By Ari Rutenberg
In the following post, HuffPost blogger M.S. Bellows Jr. gives the most accurate and eloquent description
of why Obama's position on FISA is so pointless and aggravating from a social and psychological perspective I've yet read (for the legal and policy implications, read Glenn Greenwald). He writes:
It's true that Barack Obama has taken flak from many of his supporters for his shift to the "center" since locking up the Democratic nomination. Some of the angst on the left is naive and loses sight of the fact that every candidate must reach out to a different constituency in a general election than he or she did in the primary; that's the nature of politics. What's more, all of us (not just politicians) struggle to balance our own sense of right and wrong against the perceptions and judgments of others: what will our spouse, our children, our parents, our boss, the neighbors think?....
I don't hold most of Obama's shifts in position against him; or, at the very least, I respect him enough to give him the benefit of the doubt. If he is great, then much of what is blithely called "flip flopping" may actually be the wise refusal of a true statesman to adhere to a foolish consistency. So he says one thing in a public place, and later adjusts it; I'm willing to at least postpone judgment until I can ask why. Opting out of campaign finance, wearing or not wearing a flag pin: these are "shadows on the wall"; who cares?...
But that doesn't mean it's all good.
There are two laws by which inconsistencies must be judged. One is expediency: when a politician tactically shifts his position to obtain some larger good, does it pay off? Is he getting the good thing he's bargaining for? If so -- if a politician budges on a funding bill in order to improve some aspect of education, for instance -- then it may just be wise horse-trading. But if it's a net loser, then we can call that politician unwise.
The other limit to acceptable inconsistency is this: every great statesman, every great person, must adhere to some larger, immovable principles. He must stand for something. It's only when staying true to our core principles that we can indulge in the freedom to make necessary adjustments on transient issues. In fact, that's the heart of Emerson's lesson: that if we are true to our principles, then in the end our minor inconsistencies -- our "flip flops" -- will seem as insignificant as the Andes or the Himalaya are, seen from space...
On the FISA legislation, Obama is coming very close to failing both the expediency and principle tests.

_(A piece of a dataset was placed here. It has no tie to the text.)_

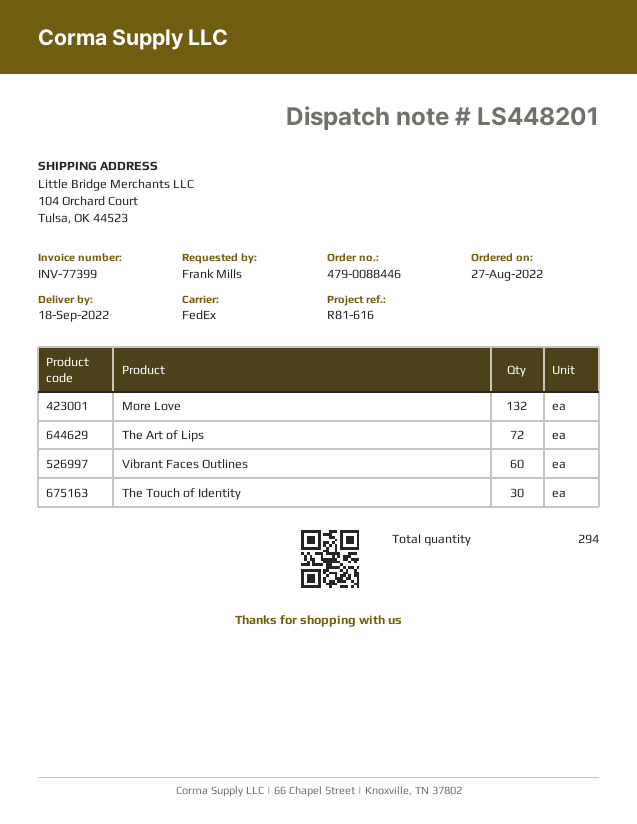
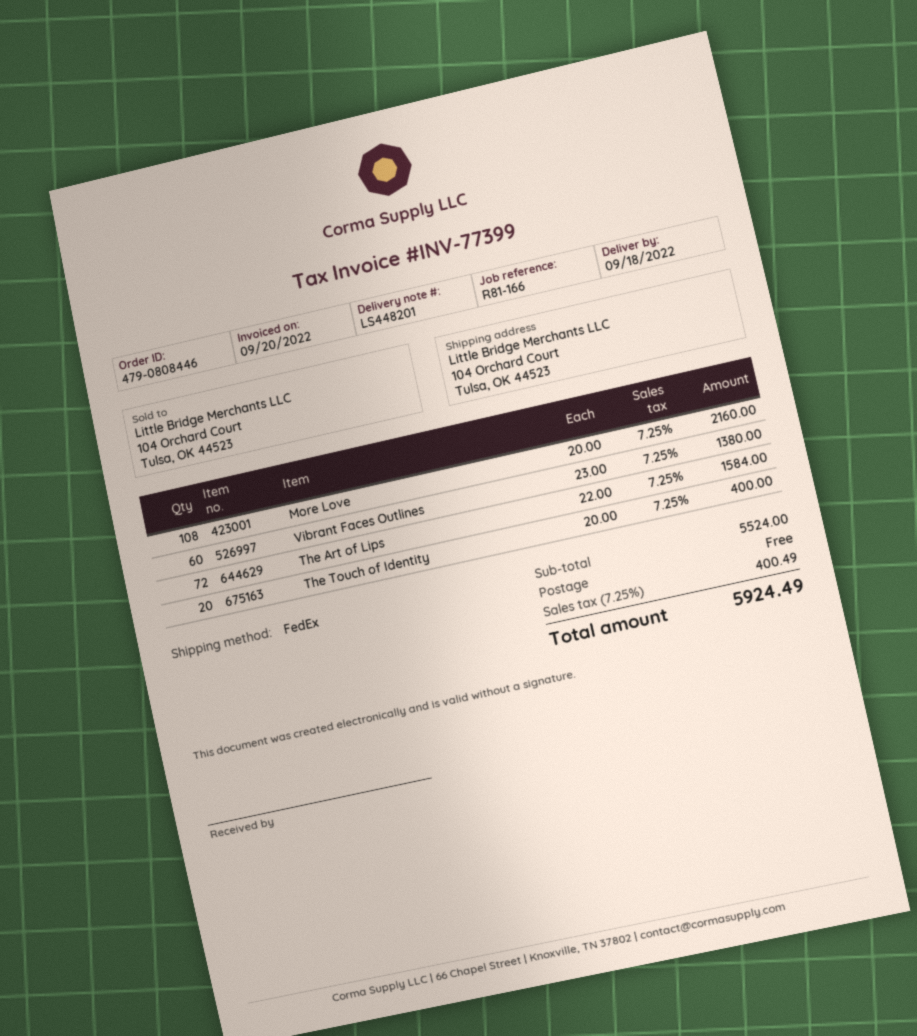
order number: 479-0088446 -> 479-0808446
reference: R81-616 -> R81-166
More Love: 132 -> 108
The Touch of Identity: 30 -> 20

His abandonment of principle couldn't be clearer, no matter what his defenders say. The FISA "compromise" allows the government to data-mine the contents of millions of Americans' communications -- their phone calls, emails, IMs -- even when there's no suspicion at all that those Americans are involved with terrorism, and without warrants. The bill pretends to add warrant and other oversight requirements -- but, as Glenn Greenwald has repeatedly explained in his columns on this issue, and as Senator Russ Feingold explained on the Senate floor yesterday (caution: superb, but really long, speech), it also contains exceptions that swallow the rule. Obama, a Constitutional Law professor, knows better. There's no way a "yes" vote on this bill can be reconciled with what he said less than a year ago, on August 1, 2007, when he referred to the "false choice between the liberties we cherish and the security we demand" and promised "no more illegal wire-tapping of American citizens.... That is not who we are. And it is not what is necessary to defeat the terrorists. The FISA court works. The separation of powers works. Our Constitution works."